(Input data begins)

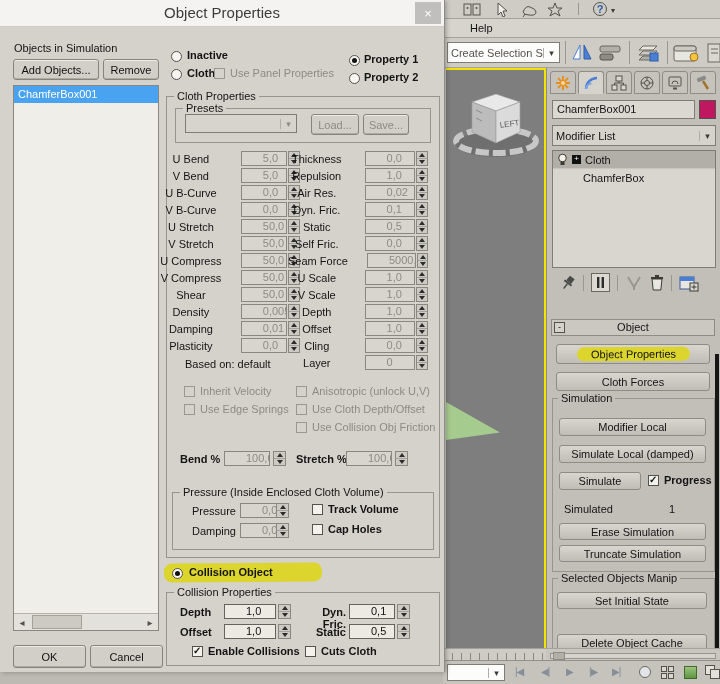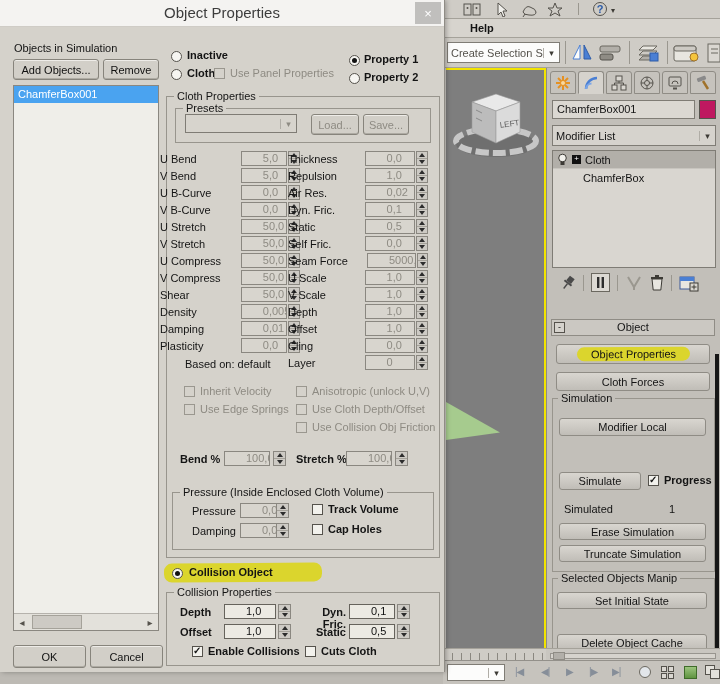--- a/index.html
+++ b/index.html
@@ -43,41 +43,41 @@
   .spin{box-sizing:border-box;width:13px;height:15px;background:#cdcac4;border:1px solid #8a8780;
         display:flex;flex-direction:column;margin-left:1px;}
   .spin i{flex:1;position:relative;}
   .spin i.u::after,.spin i.d::after{content:"";position:absolute;left:50%;top:50%;
         transform:translate(-50%,-50%);border-left:3px solid transparent;border-right:3px solid transparent;}
   .spin i.u::after{border-bottom:4px solid #2c2c2c;}
   .spin i.d::after{border-top:4px solid #2c2c2c;}
   .spin i.u{border-bottom:1px solid #a5a29a;}
 
   .prow{display:flex;align-items:center;height:17px;}
-  .plabel{width:71px;text-align:left;margin-right:19px;white-space:nowrap;}
+  .plabel{width:71px;text-align:center;margin-right:19px;white-space:nowrap;}
   .rp .plabel{width:63px;}
   .prow .pfield{width:47px;}
   .rp .prow .pfield{width:51px;}
   .crow{display:flex;align-items:center;height:18px;position:relative;}
   .crow .cbox{position:relative;margin-right:5px;flex:none;}
   .crow .clabel{color:#8e8b83;white-space:nowrap;}
 
   #objlist{position:absolute;left:13px;top:85px;width:146px;height:546px;background:#efeee9;
            border:1px solid #8a8780;box-sizing:border-box;}
   .listrow{height:17px;line-height:17px;padding-left:4px;background:#4aa3f0;color:#fff;}
   .hscroll{position:absolute;left:0;bottom:0;width:100%;height:16px;background:#e3e1db;
            border-top:1px solid #b5b2ac;display:flex;align-items:center;}
   .harrow{width:16px;text-align:center;color:#55524c;font-size:10px;}
   .hthumb{width:48px;height:12px;background:#cdcac4;border:1px solid #a5a29a;margin-left:2px;}
 
   .hl{background:#dbd52d;border-radius:8px;padding:1px 9px;display:inline-block;transform:rotate(-.4deg);}
 
   
   .bar{position:absolute;left:443px;width:277px;background:#cfccc6;border-bottom:1px solid #a5a29a;box-sizing:border-box;}
-  #menubar{top:19px;height:19px;background:#d7d4ce;font-weight:bold;}
+  #menubar{top:19px;height:19px;background:#d7d4ce;}
   #topicons{top:0;height:19px;}
   #tb2{top:38px;height:30px;}
   .combo{background:#fcfcfb;border:1px solid #7f7c75;box-sizing:border-box;display:flex;align-items:center;
          position:absolute;overflow:hidden;}
   .combo .ctext{flex:1;padding:0 3px;white-space:nowrap;overflow:hidden;color:#55524c;}
   .combo .carrow{width:15px;text-align:center;border-left:1px solid #b0ada6;color:#3c3a35;font-size:9px;}
   .vsep{position:absolute;width:1px;background:#9a978f;top:3px;bottom:3px;}
 
   #vpstrip{position:absolute;left:443px;top:68px;width:3px;height:580px;background:#cfccc6;}
   #viewport{position:absolute;left:446px;top:68px;width:100px;height:580px;background:#7e7e7e;
@@ -327,20 +327,21 @@
     </div>
 
     <div class="mbtn" style="left:9px;top:276px;width:154px;height:20px">
       <span class="hl" style="padding:1px 14px">Object Properties</span>
     </div>
     <div class="mbtn" style="left:9px;top:304px;width:154px;height:19px">Cloth Forces</div>
 
     <div class="mgrp" style="left:5px;top:330px;width:161px;height:172px"></div>
     <span class="mglabel" style="left:11px;top:324px">Simulation</span>
     <div class="mbtn" style="left:12px;top:350px;width:147px;height:18px">Modifier Local</div>
+    <div class="mbtn" style="left:12px;top:377px;width:147px;height:18px">Simulate Local (damped)</div>
     <div class="mbtn" style="left:12px;top:404px;width:82px;height:18px">Simulate</div>
     <span class="cbox checked" style="left:101px;top:407px"></span>
     <span class="abs" style="left:117px;top:406px;font-weight:700">Progress</span>
     <span class="abs" style="left:17px;top:435px">Simulated</span>
     <span class="abs" style="left:122px;top:435px">1</span>
     <div class="mbtn" style="left:12px;top:455px;width:147px;height:17px">Erase Simulation</div>
     <div class="mbtn" style="left:12px;top:477px;width:147px;height:17px">Truncate Simulation</div>
 
     <div class="mgrp" style="left:5px;top:510px;width:161px;height:78px"></div>
     <span class="mglabel" style="left:11px;top:504px">Selected Objects Manip</span>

(Input data ends)

# What needs to be done
Each line in the data where the string "right" occurs should be identified and copied.

# Result of the task
         transform:translate(-50%,-50%);border-left:3px solid transparent;border-right:3px solid transparent;}
-  .plabel{width:71px;text-align:left;margin-right:19px;white-space:nowrap;}
+  .plabel{width:71px;text-align:center;margin-right:19px;white-space:nowrap;}
   .crow .cbox{position:relative;margin-right:5px;flex:none;}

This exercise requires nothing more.